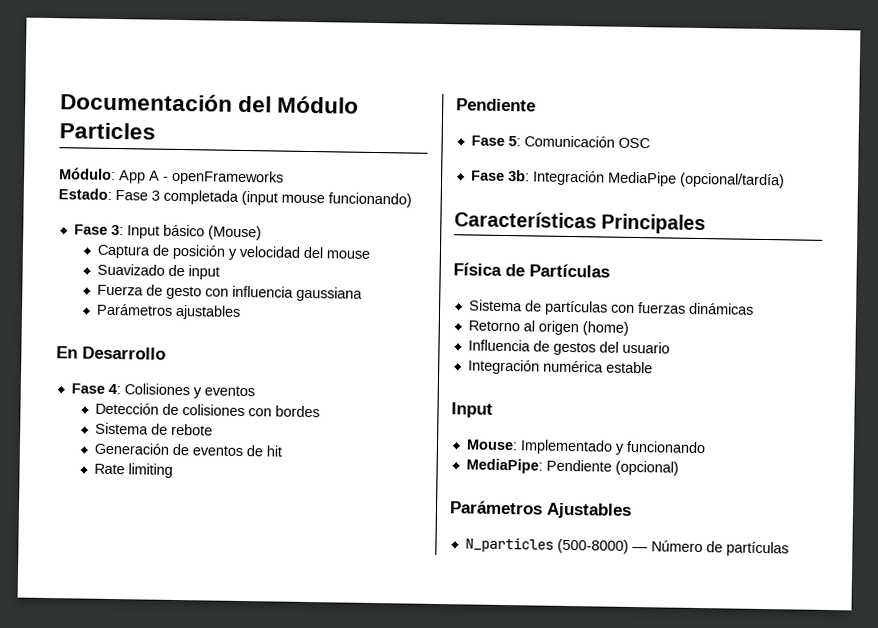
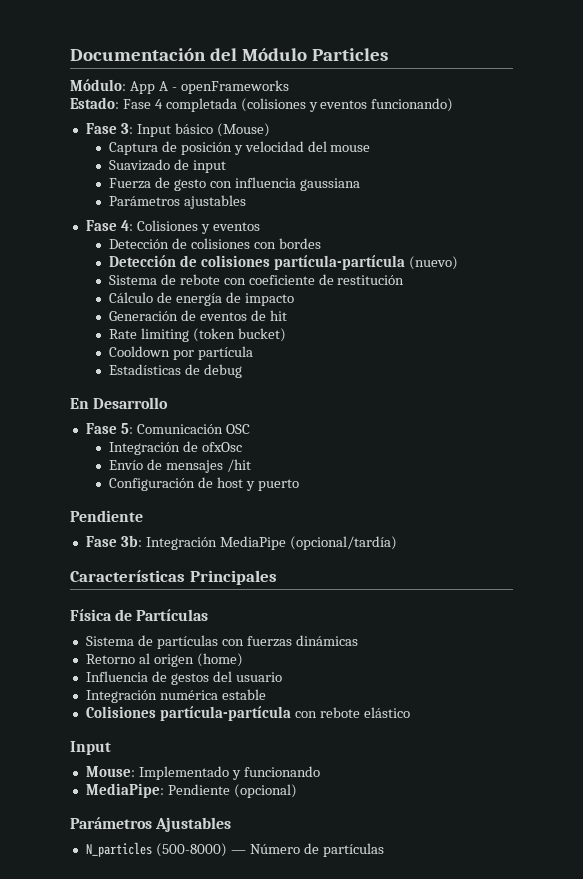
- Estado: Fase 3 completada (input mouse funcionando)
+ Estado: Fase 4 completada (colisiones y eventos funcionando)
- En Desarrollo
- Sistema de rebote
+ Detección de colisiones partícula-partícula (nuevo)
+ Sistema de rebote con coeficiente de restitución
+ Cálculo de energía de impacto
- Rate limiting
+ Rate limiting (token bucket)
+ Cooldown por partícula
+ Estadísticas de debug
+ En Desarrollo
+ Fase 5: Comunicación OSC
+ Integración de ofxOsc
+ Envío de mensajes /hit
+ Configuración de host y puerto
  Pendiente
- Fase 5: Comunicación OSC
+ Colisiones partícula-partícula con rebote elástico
══════════════════════════════
**Exercise prompt:** Scan the records for the string "Fase". Copy each line in which it appears.

**Solution below:**
- Estado: Fase 3 completada (input mouse funcionando)
+ Estado: Fase 4 completada (colisiones y eventos funcionando)
+ Fase 5: Comunicación OSC
- Fase 5: Comunicación OSC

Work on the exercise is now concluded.